Stored items from a collection

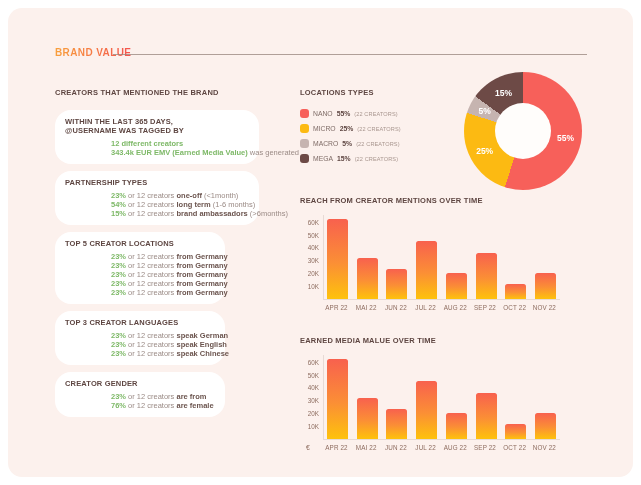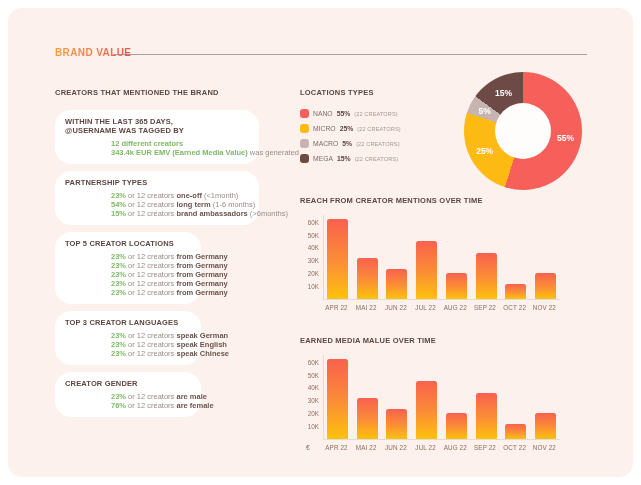--- a/index.html
+++ b/index.html
@@ -9,21 +9,21 @@
   .brand-title { position:absolute; left:47px; top:39px; font-size:10px; font-weight:bold; letter-spacing:.04em;
     background:linear-gradient(90deg,#f8a03c,#f4544e); -webkit-background-clip:text; background-clip:text; color:transparent; }
   .divider { position:absolute; left:105px; top:46px; width:474px; height:1px; background:#97837b; opacity:.75; }
 
   .section-heading { position:absolute; font-size:7.5px; font-weight:bold; color:#5e4642; letter-spacing:.03em; }
   .left-heading { left:47px; top:80px; }
   .donut-heading { left:292px; top:80px; }
 
   .cards { position:absolute; left:47px; top:102px; display:flex; flex-direction:column; gap:7px; }
   .card { background:#ffffff; border-radius:16px; padding:7px 10px 7px 10px; }
-  .card.wide { width:204px; } .card.narrow { width:146px; }
+  .card.wide { width:204px; } .card.narrow { width:170px; }
   .card-title { font-size:7.5px; font-weight:bold; color:#5e4642; line-height:9px; letter-spacing:.02em; white-space:pre-line; margin-bottom:4px; }
   .card-line { font-size:7.5px; line-height:9px; white-space:nowrap;margin-left:46px; }
   .seg-green { color:#7eb968; font-weight:bold; }
   .seg-gray  { color:#9b8b86; }
   .seg-bold  { color:#6b544e; font-weight:bold; }
 
   .legend { position:absolute; left:292px; top:101px; display:flex; flex-direction:column; gap:6px; }
   .legend-item { display:flex; align-items:center; gap:4px; font-size:6.8px; color:#7e6b66; }
   .legend-swatch { width:9px; height:9px; border-radius:3px; flex:0 0 auto; }
   .legend-pct { font-weight:bold; color:#5e4642; }
@@ -72,21 +72,21 @@
         <div class="card-line"><span class="seg-green">23%</span><span class="seg-gray"> or 12 creators </span><span class="seg-bold">from Germany</span></div>
       </div>
       <div class="card narrow">
         <div class="card-title">TOP 3 CREATOR LANGUAGES</div>
         <div class="card-line"><span class="seg-green">23%</span><span class="seg-gray"> or 12 creators </span><span class="seg-bold">speak German</span></div>
         <div class="card-line"><span class="seg-green">23%</span><span class="seg-gray"> or 12 creators </span><span class="seg-bold">speak English</span></div>
         <div class="card-line"><span class="seg-green">23%</span><span class="seg-gray"> or 12 creators </span><span class="seg-bold">speak Chinese</span></div>
       </div>
       <div class="card narrow">
         <div class="card-title">CREATOR GENDER</div>
-        <div class="card-line"><span class="seg-green">23%</span><span class="seg-gray"> or 12 creators </span><span class="seg-bold">are male</span></div>
+        <div class="card-line"><span class="seg-green">23%</span><span class="seg-gray"> or 12 creators </span><span class="seg-bold">are from</span></div>
         <div class="card-line"><span class="seg-green">76%</span><span class="seg-gray"> or 12 creators </span><span class="seg-bold">are female</span></div>
       </div>
     </div>
 
   <div class="section-heading donut-heading">LOCATIONS TYPES</div>
   <div class="legend">
       <div class="legend-item">
         <span class="legend-swatch" style="background: rgb(247, 96, 90);"></span>
         <span>NANO</span>
         <span class="legend-pct">55%</span>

YOUR INSTRUCTIONS>
From the records above, copy each line where the word "radius" can be found.

REPLY>
   .card { background:#ffffff; border-radius:16px; padding:7px 10px 7px 10px; }
   .legend-swatch { width:9px; height:9px; border-radius:3px; flex:0 0 auto; }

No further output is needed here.